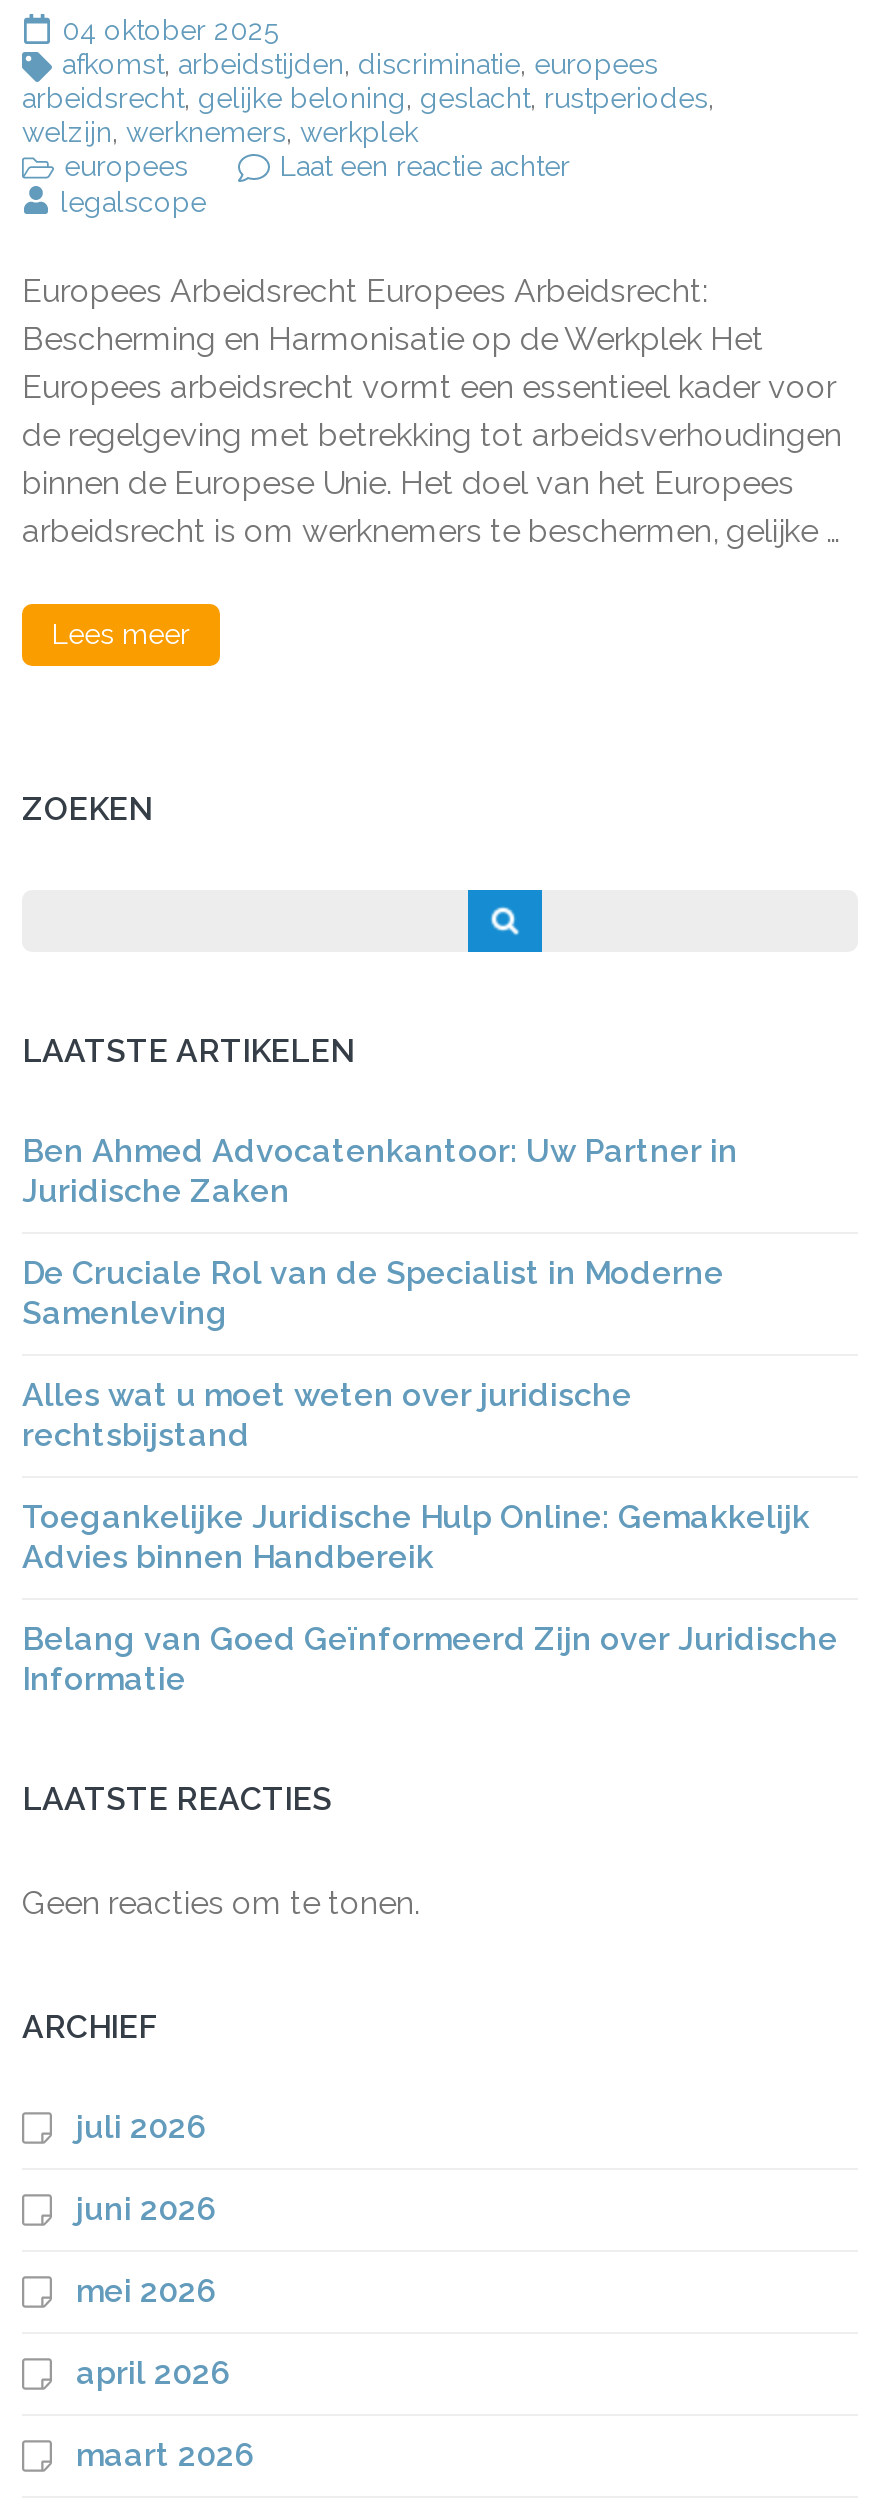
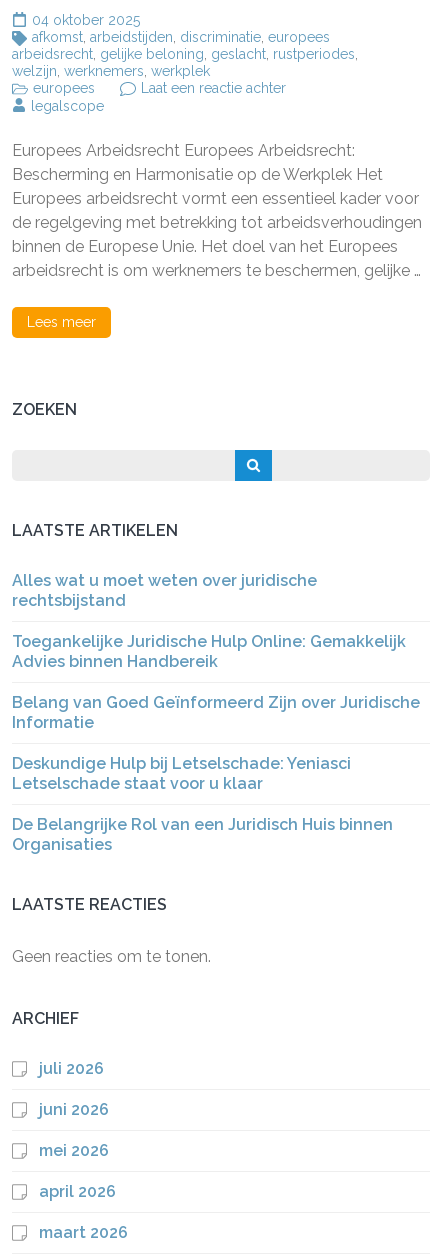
[22,1132,738,1332] Ben Ahmed Advocatenkantoor: Uw Partner in | Juridische Zaken | De Cruciale Rol van de Specialist in Moderne | Samenleving -> none
moved [22,1376,838,1698] -> [12,571,420,732]: Alles wat u moet weten over juridische | rechtsbijstand | Toegankelijke Juridische Hulp Online: Gemakkelijk | Advies binnen Handbereik | Belang van Goed Geïnformeerd Zijn over Juridische | Informatie
none -> [12,754,393,854] Deskundige Hulp bij Letselschade: Yeniasci | Letselschade staat voor u klaar | De Belangrijke Rol van een Juridisch Huis binnen | Organisaties

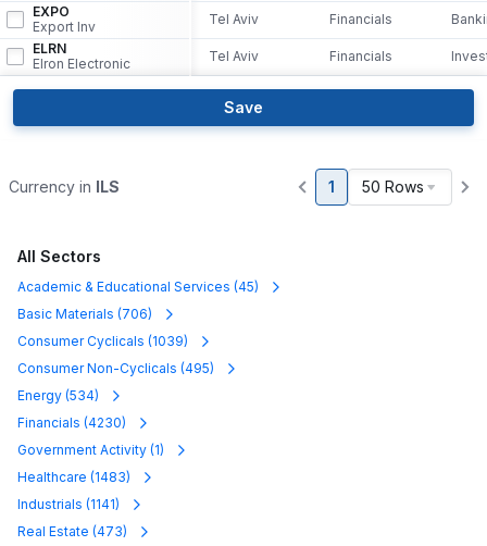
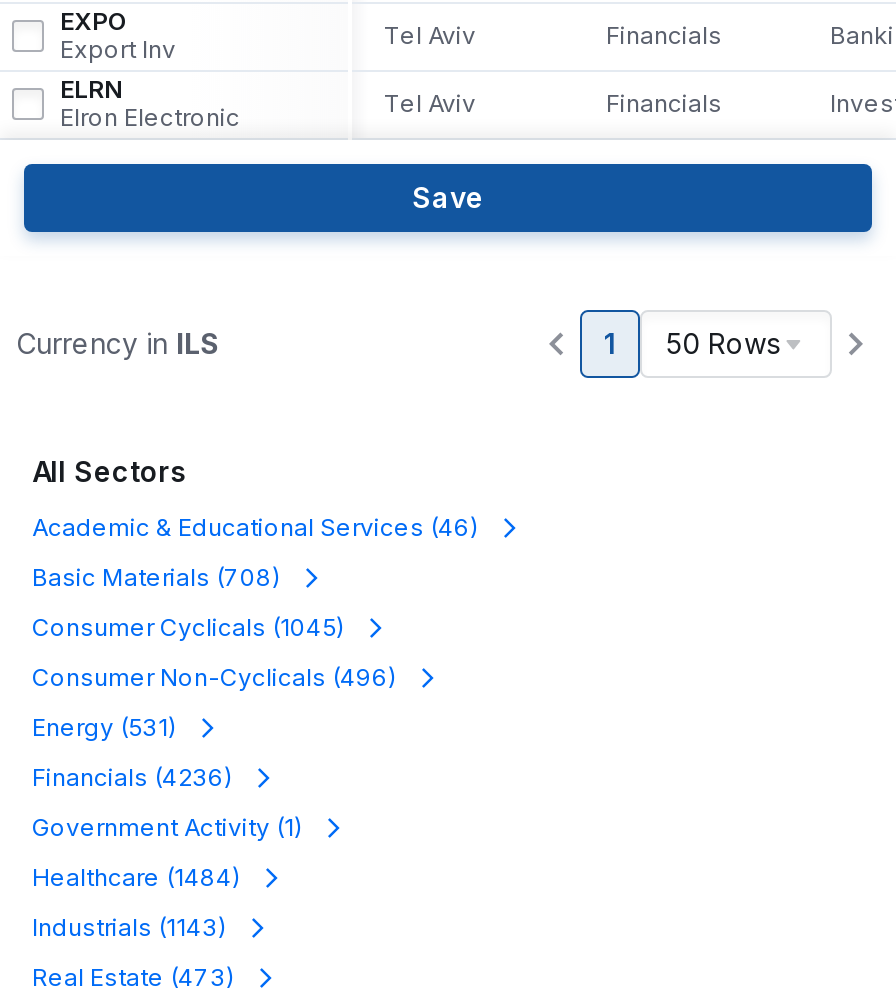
[17,278,259,295] Academic & Educational Services (45) -> [32,512,478,542] Academic & Educational Services (46)
[17,305,152,322] Basic Materials (706) -> [32,562,280,592] Basic Materials (708)
[17,333,188,349] Consumer Cyclicals (1039) -> [32,612,344,642] Consumer Cyclicals (1045)
[17,360,214,376] Consumer Non-Cyclicals (495) -> [32,662,396,692] Consumer Non-Cyclicals (496)
[17,387,99,403] Energy (534) -> [32,712,176,742] Energy (531)
[17,414,126,430] Financials (4230) -> [32,762,232,792] Financials (4236)
[17,469,130,485] Healthcare (1483) -> [32,862,240,892] Healthcare (1484)
[17,496,120,512] Industrials (1141) -> [32,912,226,942] Industrials (1143)

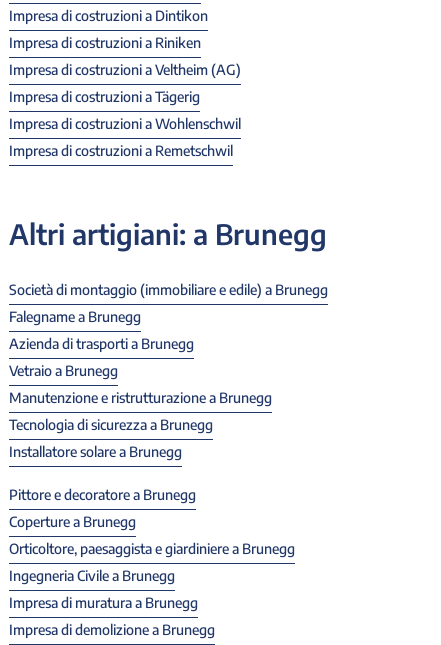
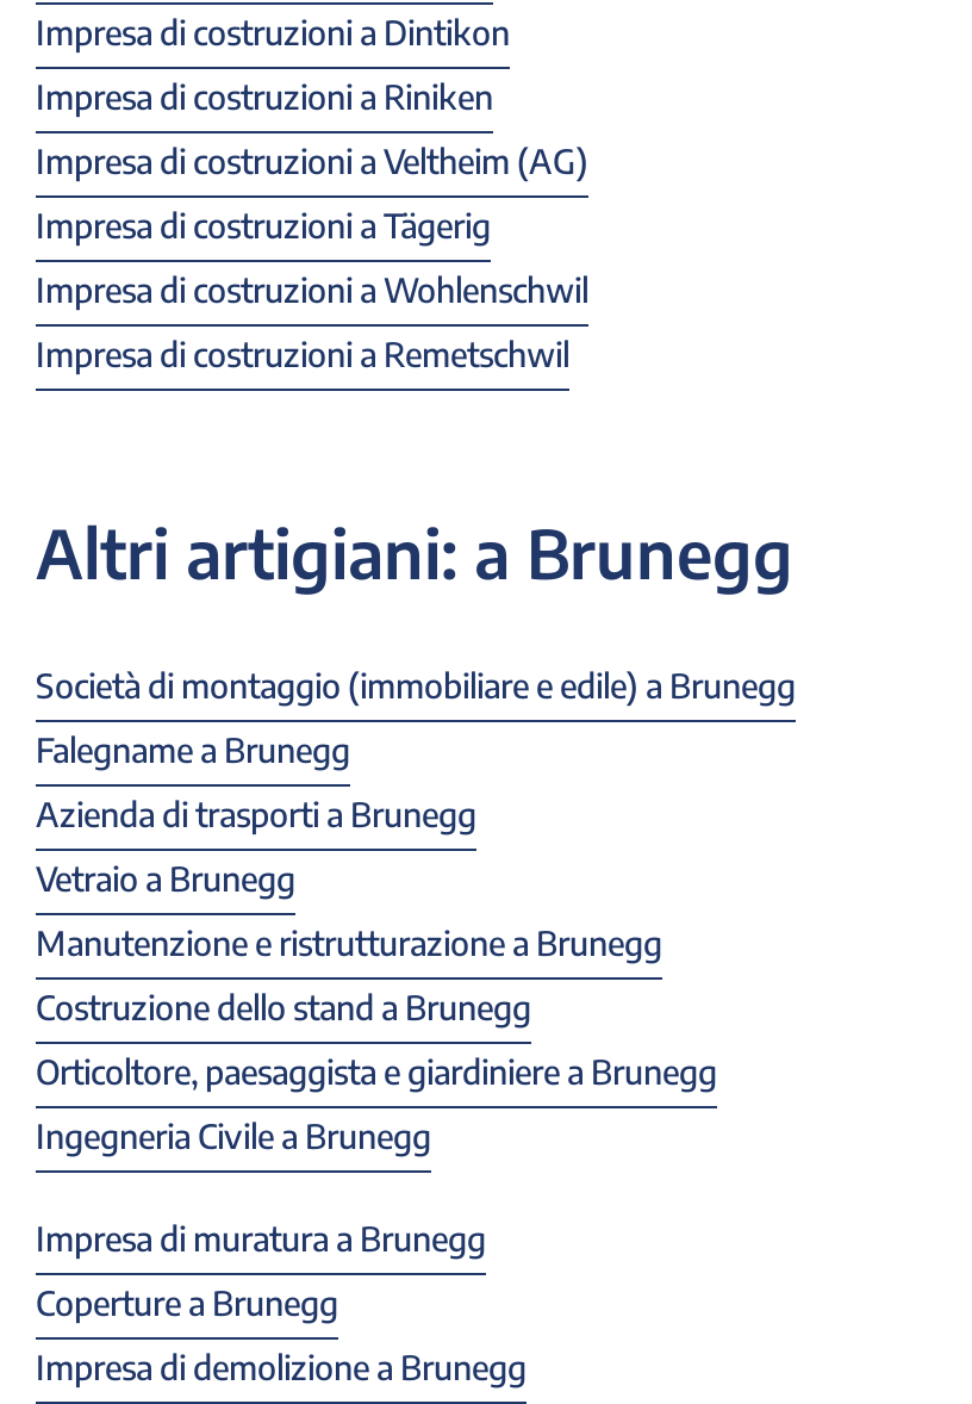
[9,416,213,503] Tecnologia di sicurezza a Brunegg | Installatore solare a Brunegg | Pittore e decoratore a Brunegg -> [36,987,531,1027] Costruzione dello stand a Brunegg
moved [9,513,136,530] -> [36,1282,338,1323]: Coperture a Brunegg
moved [9,540,295,584] -> [36,1051,717,1156]: Orticoltore, paesaggista e giardiniere a Brunegg | Ingegneria Civile a Brunegg
moved [9,594,198,611] -> [36,1218,486,1259]: Impresa di muratura a Brunegg

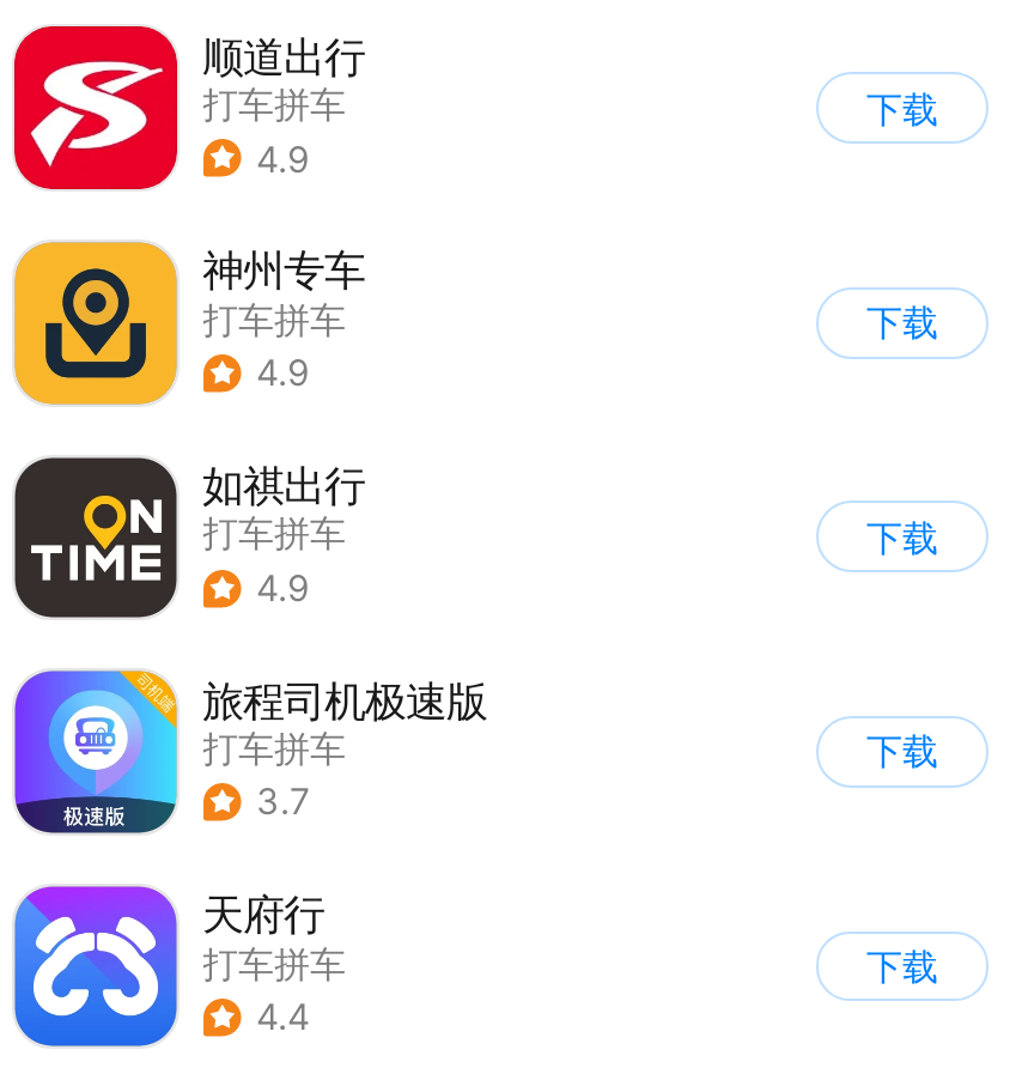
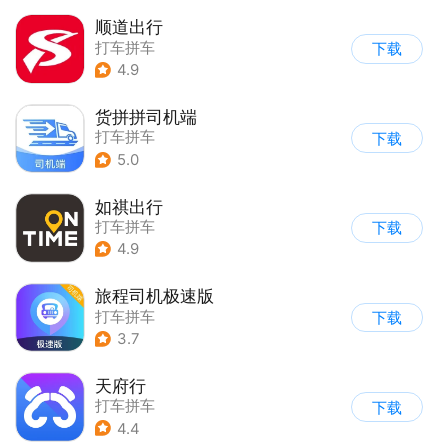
[12,241,365,406] [image] | 神州专车 -> [15,105,196,173] [image] | 货拼拼司机端
[256,353,309,396] 4.9 -> [117,151,139,169] 5.0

......

### Exercise instructions:
Your copy should hold every record word for word and none of the pictures.

### Response to this task:
[22,1132,738,1332] Ben Ahmed Advocatenkantoor: Uw Partner in | Juridische Zaken | De Cruciale Rol van de Specialist in Moderne | Samenleving -> none
moved [22,1376,838,1698] -> [12,571,420,732]: Alles wat u moet weten over juridische | rechtsbijstand | Toegankelijke Juridische Hulp Online: Gemakkelijk | Advies binnen Handbereik | Belang van Goed Geïnformeerd Zijn over Juridische | Informatie
none -> [12,754,393,854] Deskundige Hulp bij Letselschade: Yeniasci | Letselschade staat voor u klaar | De Belangrijke Rol van een Juridisch Huis binnen | Organisaties

[17,278,259,295] Academic & Educational Services (45) -> [32,512,478,542] Academic & Educational Services (46)
[17,305,152,322] Basic Materials (706) -> [32,562,280,592] Basic Materials (708)
[17,333,188,349] Consumer Cyclicals (1039) -> [32,612,344,642] Consumer Cyclicals (1045)
[17,360,214,376] Consumer Non-Cyclicals (495) -> [32,662,396,692] Consumer Non-Cyclicals (496)
[17,387,99,403] Energy (534) -> [32,712,176,742] Energy (531)
[17,414,126,430] Financials (4230) -> [32,762,232,792] Financials (4236)
[17,469,130,485] Healthcare (1483) -> [32,862,240,892] Healthcare (1484)
[17,496,120,512] Industrials (1141) -> [32,912,226,942] Industrials (1143)

[9,416,213,503] Tecnologia di sicurezza a Brunegg | Installatore solare a Brunegg | Pittore e decoratore a Brunegg -> [36,987,531,1027] Costruzione dello stand a Brunegg
moved [9,513,136,530] -> [36,1282,338,1323]: Coperture a Brunegg
moved [9,540,295,584] -> [36,1051,717,1156]: Orticoltore, paesaggista e giardiniere a Brunegg | Ingegneria Civile a Brunegg
moved [9,594,198,611] -> [36,1218,486,1259]: Impresa di muratura a Brunegg

[12,241,365,406] [image] | 神州专车 -> [15,105,196,173] [image] | 货拼拼司机端
[256,353,309,396] 4.9 -> [117,151,139,169] 5.0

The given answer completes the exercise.